5

Problem:

I have one folder(json_folder_large) which holds more than 200, 000 json files inside, another folder(json_folder_small) which holds 10, 000 json files inside.

import os
lst_file = os.listdir("tmp/json_folder_large") # this returns an OSError
OSError: [Errno 5] Input/output error: 'tmp/json_folder_large'

I got an OSError when I use listdir with directory path. I am sure there is no problem with the path because I can do the same thing with the other folder without this OSError.

lst_file = os.listdir("tmp/json_folder_small") # no error with this

Env:

Problem above is with docker image as pycharm interpreter.

When the interpreter is conda env, there is no errors.
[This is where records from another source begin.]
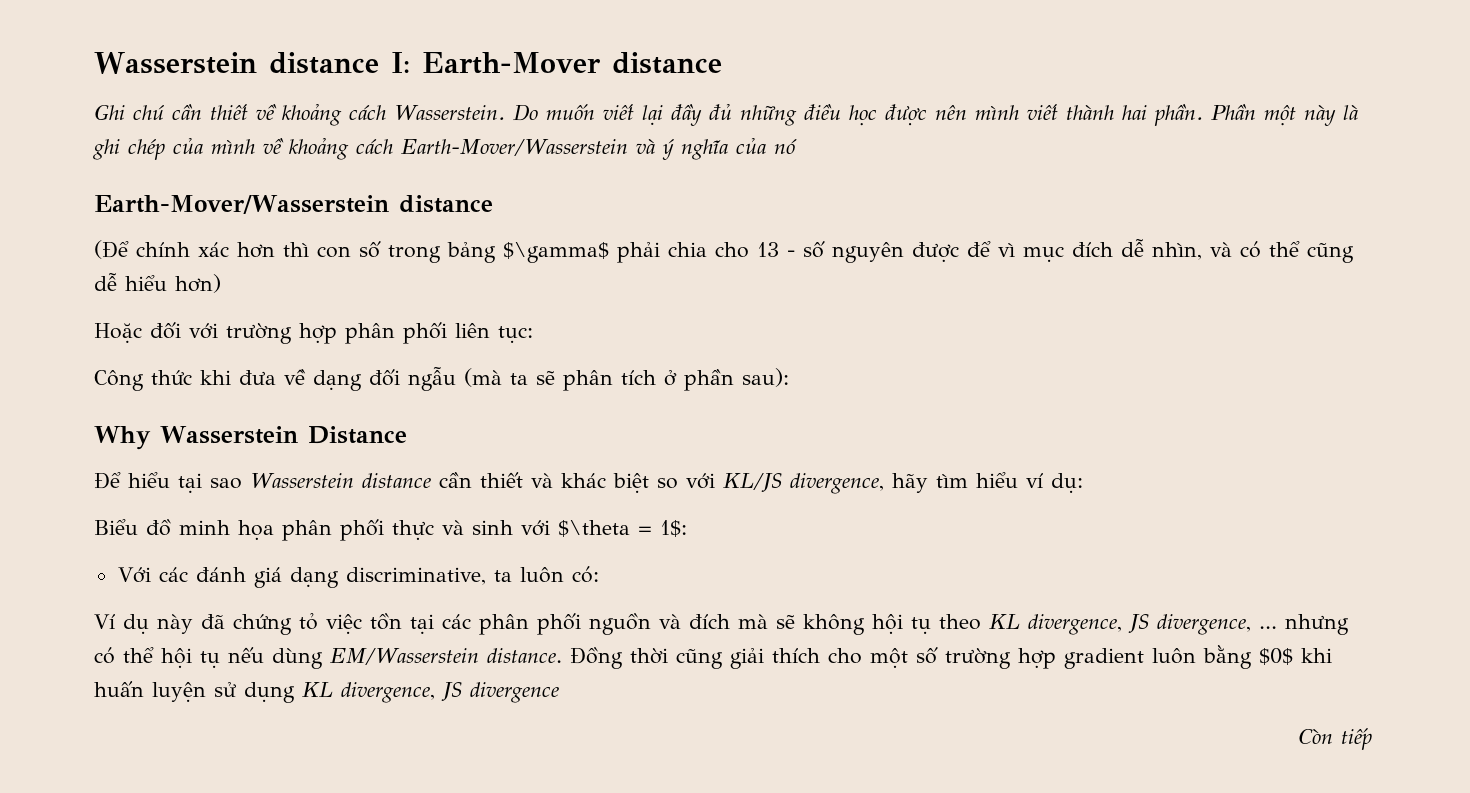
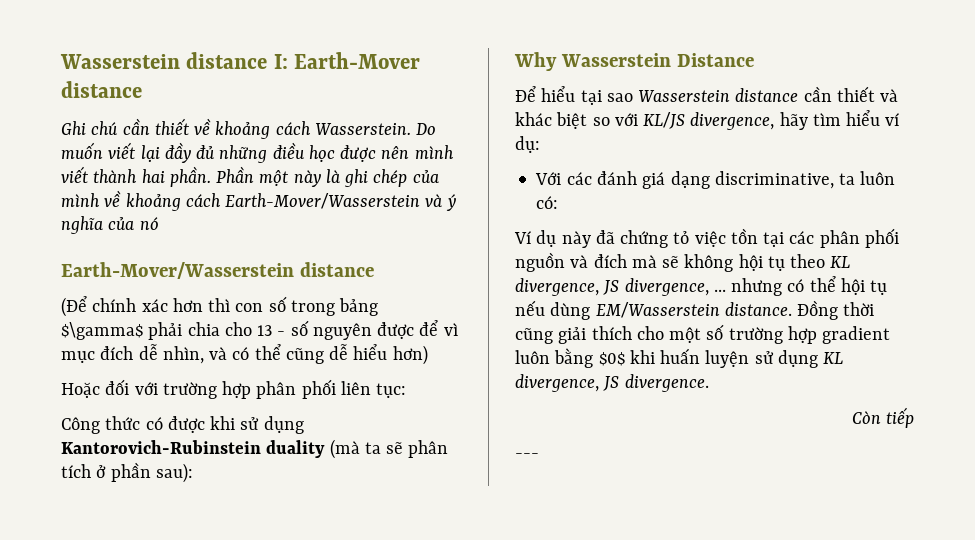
[200,367,456,391] khi đưa về dạng đối ngẫu -> [145,416,304,434] [61,440,326,458] có được khi sử dụng Kantorovich-Rubinstein duality
[94,519,687,541] // Biểu đồ minh họa phân phối thực và sinh với $\theta = 1$: -> (540, 144) none
[470,682,559,703] divergence -> [624,374,709,392] divergence.
(1372, 739) none -> [515,453,539,458] // ---

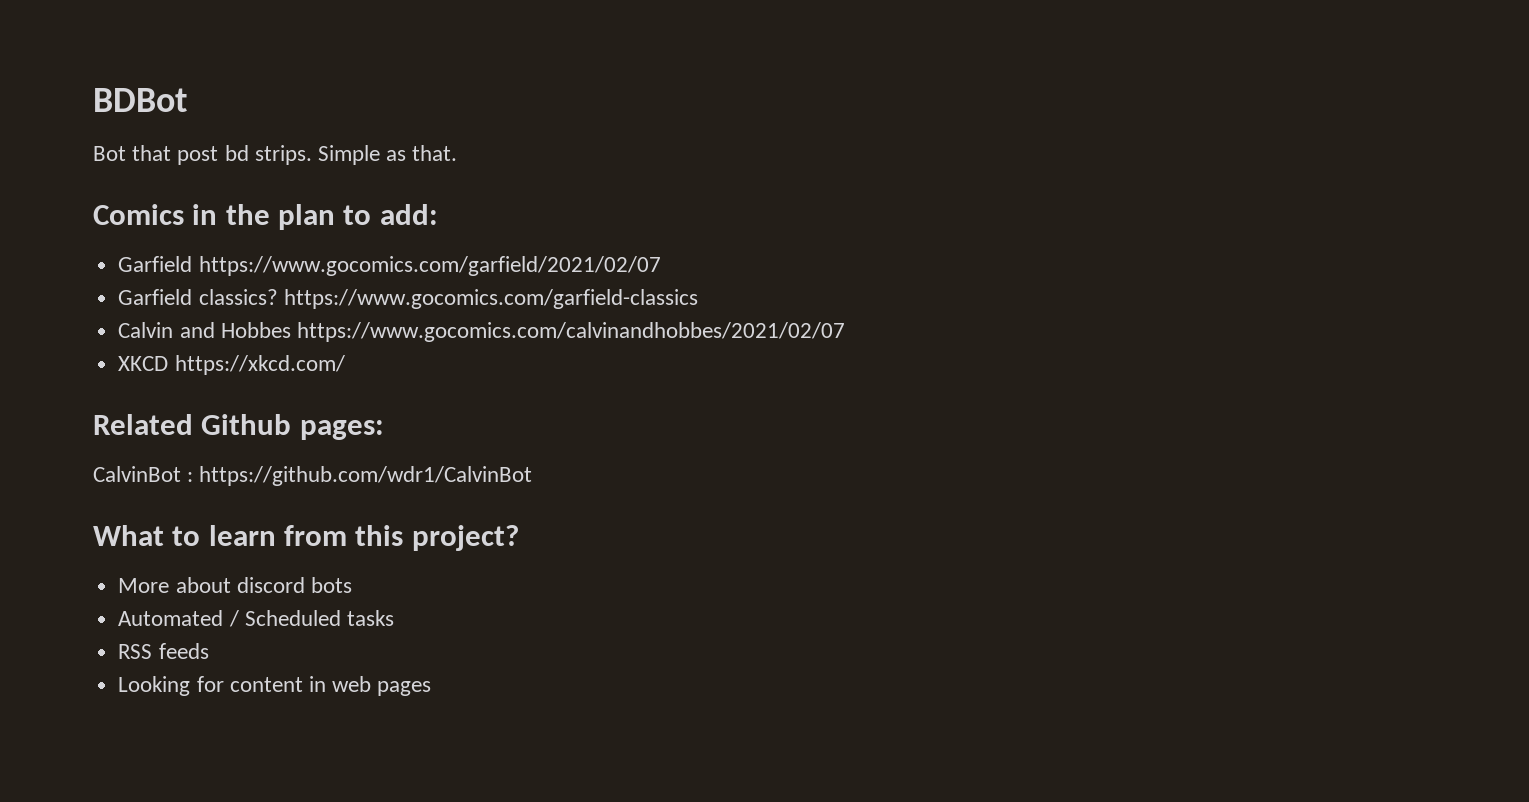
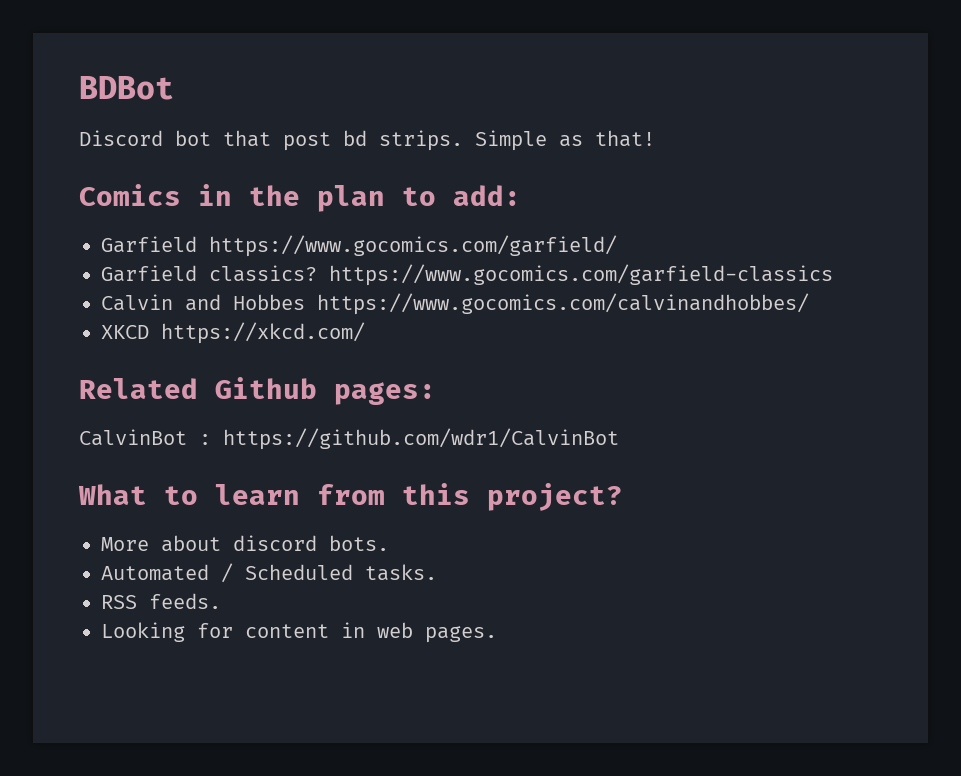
[93,146,126,161] Bot -> [79,130,211,146] Discord bot
[412,145,458,161] that. -> [595,130,655,147] that!
[198,256,661,276] https://www.gocomics.com/garfield/2021/02/07 -> [209,235,617,257] https://www.gocomics.com/garfield/
[296,322,845,342] https://www.gocomics.com/calvinandhobbes/2021/02/07 -> [317,293,809,315] https://www.gocomics.com/calvinandhobbes/
[310,577,352,593] bots -> [329,535,389,551] bots.
[346,610,394,626] tasks -> [365,564,437,581] tasks.
[158,643,209,659] feeds -> [149,593,221,609] feeds.
[377,681,432,696] pages -> [425,626,497,643] pages.

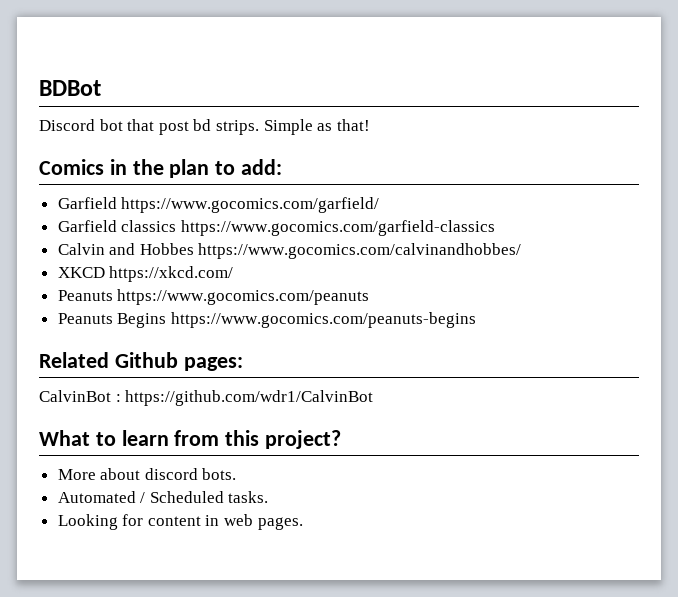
[209,265,317,282] classics? -> [121,220,177,232] classics
(365, 333) none -> [57,289,370,305] [57,312,476,328] // Peanuts https://www.gocomics.com/peanuts // Peanuts Begins https://www.gocomics.com/peanuts-begins
[101,593,221,609] // RSS feeds. -> (269, 497) none

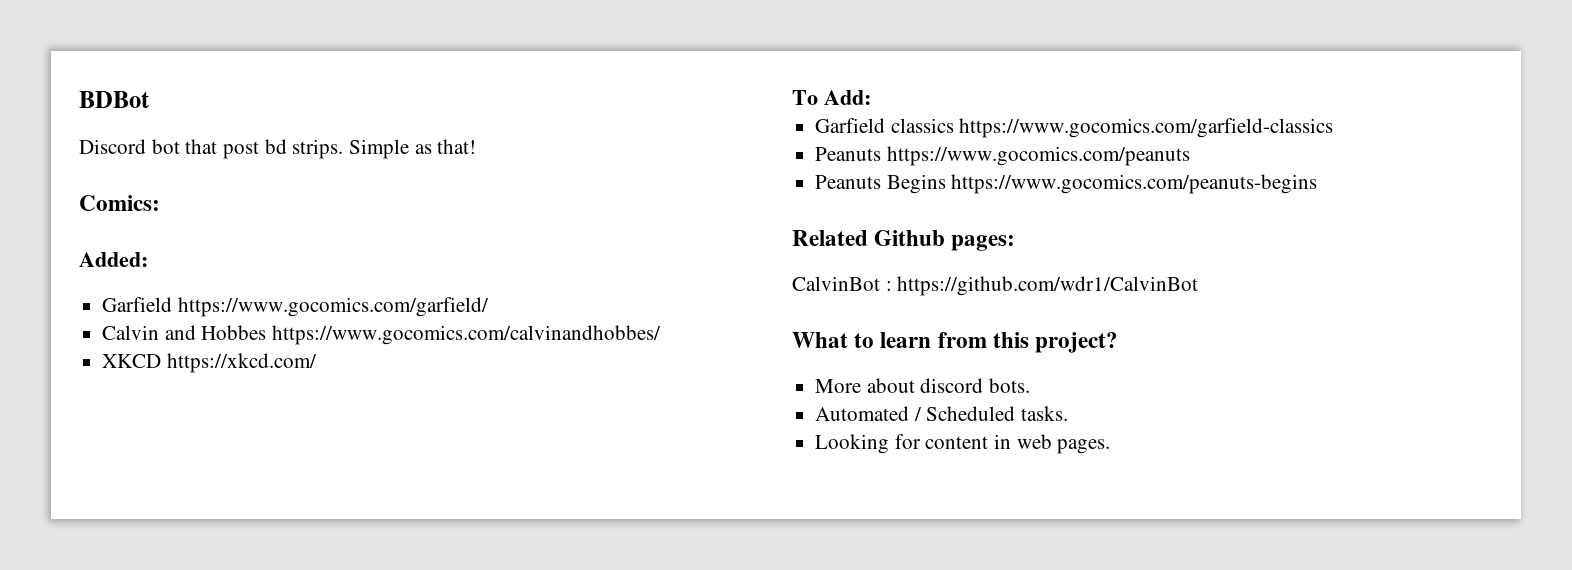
[39,159,283,178] Comics in the plan to add: -> [79,195,160,211] [79,252,148,267] Comics: // Added:
[57,220,495,236] // Garfield classics https://www.gocomics.com/garfield-classics -> (489, 307) none
(234, 274) none -> [792,90,871,105] [815,118,1334,138] // To Add: // Garfield classics https://www.gocomics.com/garfield-classics

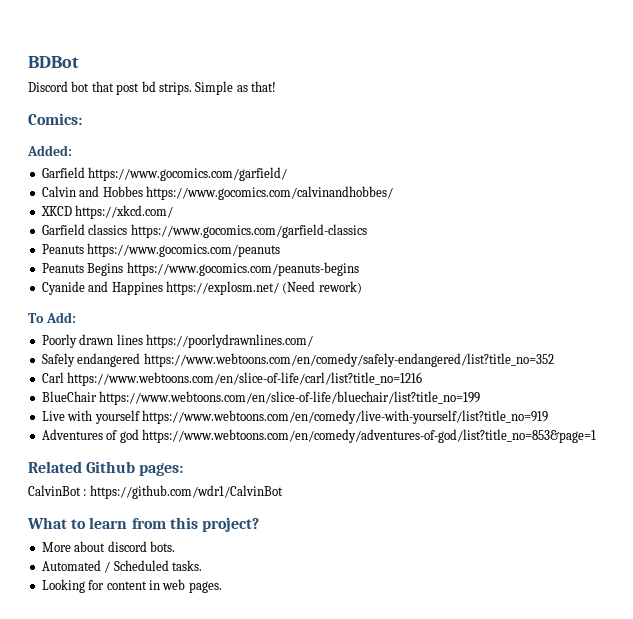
[792,90,871,105] // To Add: -> (174, 212) none
(1318, 184) none -> [41,281,362,295] [28,312,76,323] [41,334,313,348] [41,353,554,367] [41,372,423,386] [41,391,481,405] [41,410,548,424] [41,429,596,443] // Cyanide and Happines https://explosm.net/ (Need rework) // To Add: // Poorly drawn lines https://poorlydrawnlines.com/ // Safely endangered https://www.webtoons.com/en/comedy/safely-endangered/list?title_no=352 // Carl https://www.webtoons.com/en/slice-of-life/carl/list?title_no=1216 // BlueChair https://www.webtoons.com/en/slice-of-life/bluechair/list?title_no=199 // Live with yourself https://www.webtoons.com/en/comedy/live-with-yourself/list?title_no=919 // Adventures of god https://www.webtoons.com/en/comedy/adventures-of-god/list?title_no=853&page=1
The only difference here I could see is that in my docker/preferences/resources/advanced, I set 4 CPU(max is 6) and 32GB memory(max is 64).

I tried:(under docker)

1. With Pathlib

import pathlib
pathlib.Path('tmp/json_folder_large').iterdir() # this returns a generator <generator object Path.iterdir at 0x7fae4df499a8>
for x in pathlib.Path('tmp/json_folder_large').iterdir():
    print("hi")
    break

Traceback (most recent call last):
  File "<input>", line 1, in <module>
  File "/usr/local/lib/python3.7/pathlib.py", line 1074, in iterdir for name in self._accessor.listdir(self):
OSError: [Errno 5] Input/output error: 'tmp/json_folder_large'

2. With os.scandir

os.scandir("tmp/json_folder_large") # this returns a generator <posix.ScandirIterator object at 0x7fae4c48f510>
for x in os.scandir("tmp/json_folder_large"):
    print("hi")
    break
Traceback (most recent call last):
  File "<input>", line 1, in <module>
OSError: [Errno 5] Input/output error: 'tmp/json_folder_large'

3.Connect pycharm terminal to docker container, then do ls

docker exec -it 21aa095da3b0 bash
cd json_folder_large
ls

Then I got an error(when the terminal is not connected to docker container, the code above raise no error!!!!!)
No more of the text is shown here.